*Supplied records:*

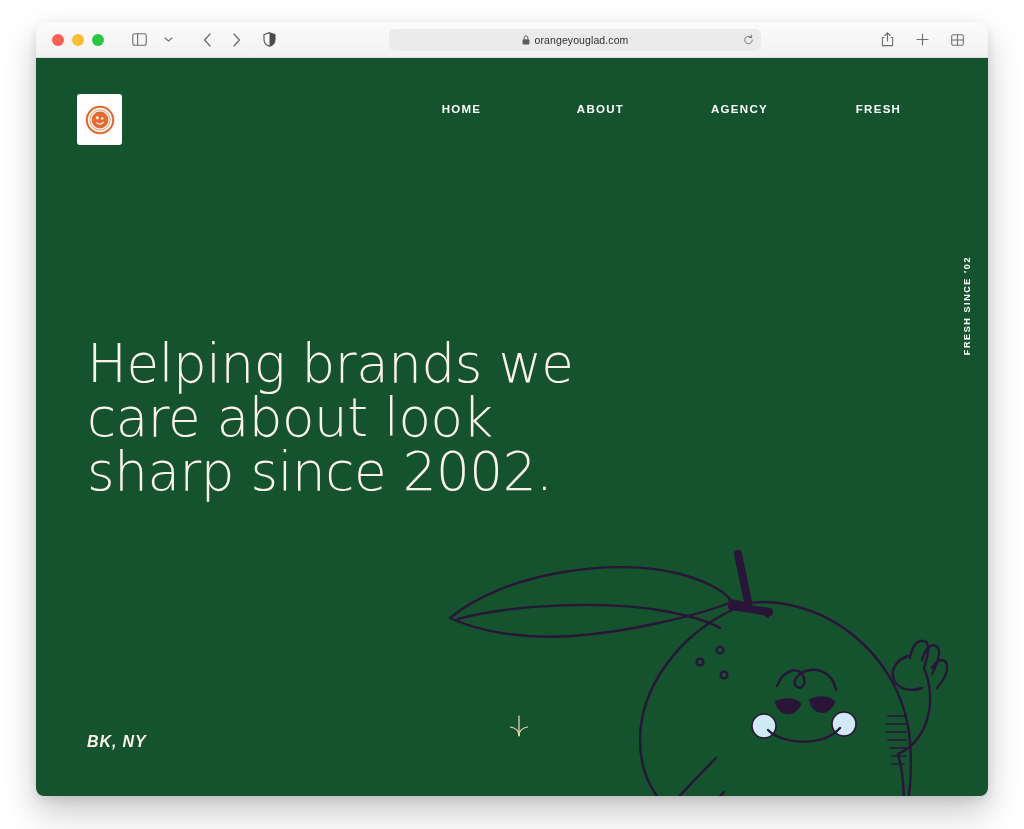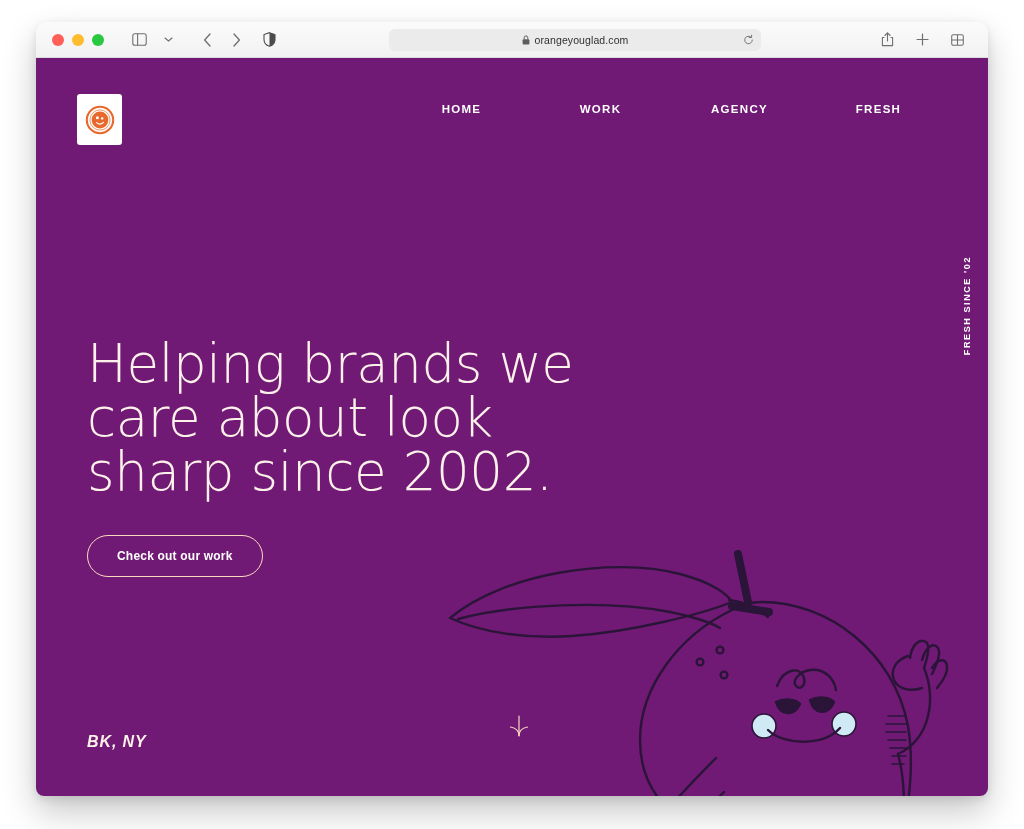--- a/index.html
+++ b/index.html
@@ -73,7 +73,7 @@
   .page {
     position:relative;
     height:738px;
-    background:#701a75;
+    background:#14532d;
     overflow:hidden;
   }
 

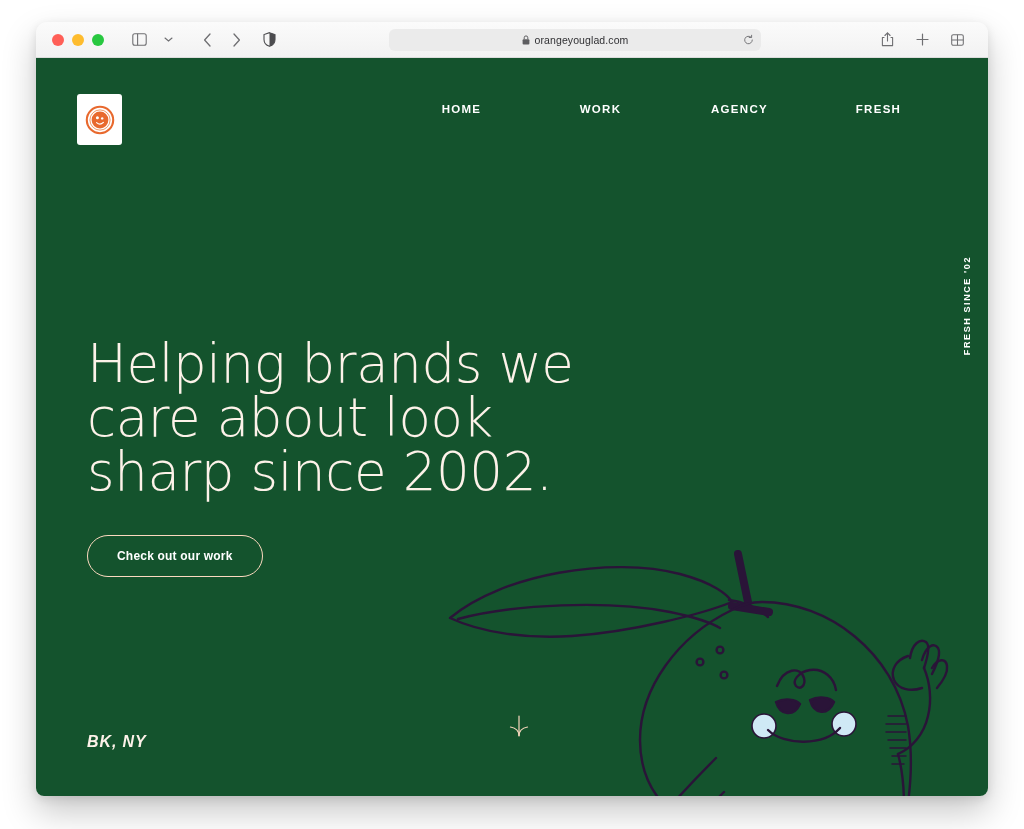--- a/index.html
+++ b/index.html
@@ -274,7 +274,7 @@
 
     <nav class="topnav">
       <a href="#">HOME</a>
-      <a href="#">WORK</a>
+      <a href="#">ABOUT</a>
       <a href="#">AGENCY</a>
       <a href="#">FRESH</a>
     </nav>

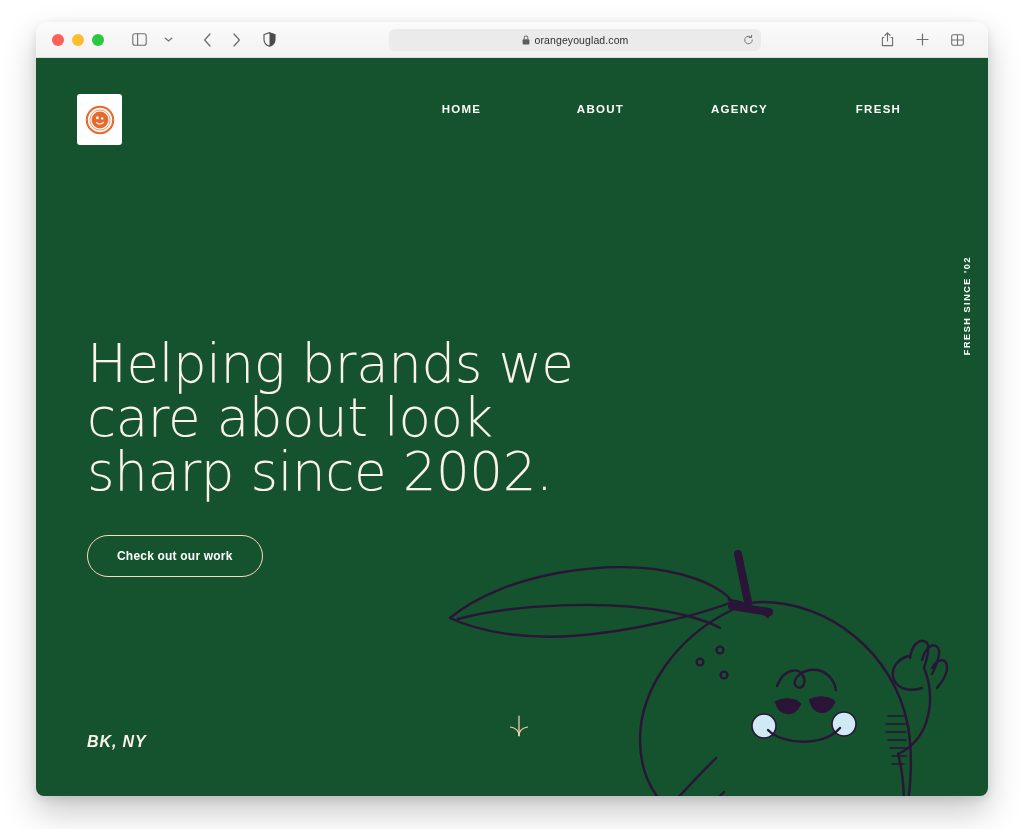--- a/index.html
+++ b/index.html
@@ -285,7 +285,6 @@
       <h1 class="headline">Helping brands we
 care about look
 sharp since 2002.</h1>
-      <a class="cta" href="#">Check out our work</a>
     </div>
 
     <div class="place">BK, NY</div>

*Work to be completed:* No pictures belong in the answer; copy all other parts of the listing exactly.

*Answer to this exercise:*
--- a/index.html
+++ b/index.html
@@ -73,7 +73,7 @@
   .page {
     position:relative;
     height:738px;
-    background:#701a75;
+    background:#14532d;
     overflow:hidden;
   }
 

--- a/index.html
+++ b/index.html
@@ -274,7 +274,7 @@
 
     <nav class="topnav">
       <a href="#">HOME</a>
-      <a href="#">WORK</a>
+      <a href="#">ABOUT</a>
       <a href="#">AGENCY</a>
       <a href="#">FRESH</a>
     </nav>

--- a/index.html
+++ b/index.html
@@ -285,7 +285,6 @@
       <h1 class="headline">Helping brands we
 care about look
 sharp since 2002.</h1>
-      <a class="cta" href="#">Check out our work</a>
     </div>
 
     <div class="place">BK, NY</div>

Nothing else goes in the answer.